O ministro Herman Benjamin, relator no Tribunal Superior Eleitoral (TSE) do processo que pede a cassação da chapa Dilma Rousseff-Michel Temer, disse ao jornal O Estado de S. Paulo, em entrevista na última terça-feira, em Brasília, que não se importa “nem um pouco” se o seu voto não for acompanhado pela maioria dos sete juízes do tribunal, “desde que as regras do jogo sejam republicanas”. E acrescentou: “O que é inadmissível, e aí realmente eu não aceito, é que o argumento poderoso dos fatos seja derrotado por fundamentos que não têm sustentação, exceto no jogo do poder. Porque isso descaracteriza o estado de Direito”.

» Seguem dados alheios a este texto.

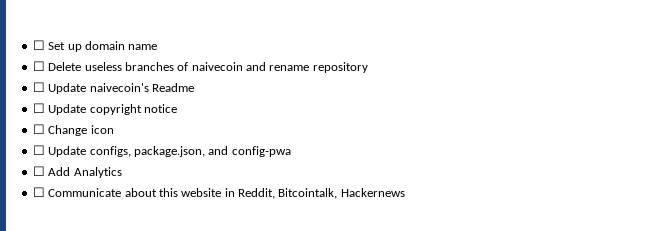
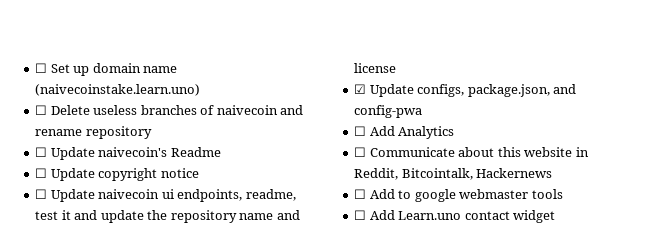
(158, 47) none -> [35,84,201,96] (naivecoinstake.learn.uno)
[48,125,114,136] [32,145,45,155] Change icon // ☐ -> [50,189,296,202] [35,210,300,223] [354,63,397,73] [354,84,367,94] Update naivecoin ui endpoints, readme, test it and update the repository name and license // ☑
(405, 192) none -> [354,189,563,202] [354,210,556,223] // ☐ Add to google webmaster tools // ☐ Add Learn.uno contact widget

Nesta quarta-feira, 22, o ministro liberou para o colegiado do TSE seu relatório parcial, com quase 1 mil páginas. É parcial porque se antecipa às alegações finais das partes. Quando as tiver, provavelmente ainda nesta semana – o prazo é de dois dias -, ele acrescentará mais algumas páginas contemplando essas arguições. Benjamin, que também é ministro do STJ, estima entregar seu voto até a metade de abril. Então, caberá ao presidente do TSE, ministro Gilmar Mendes, marcar a data do julgamento.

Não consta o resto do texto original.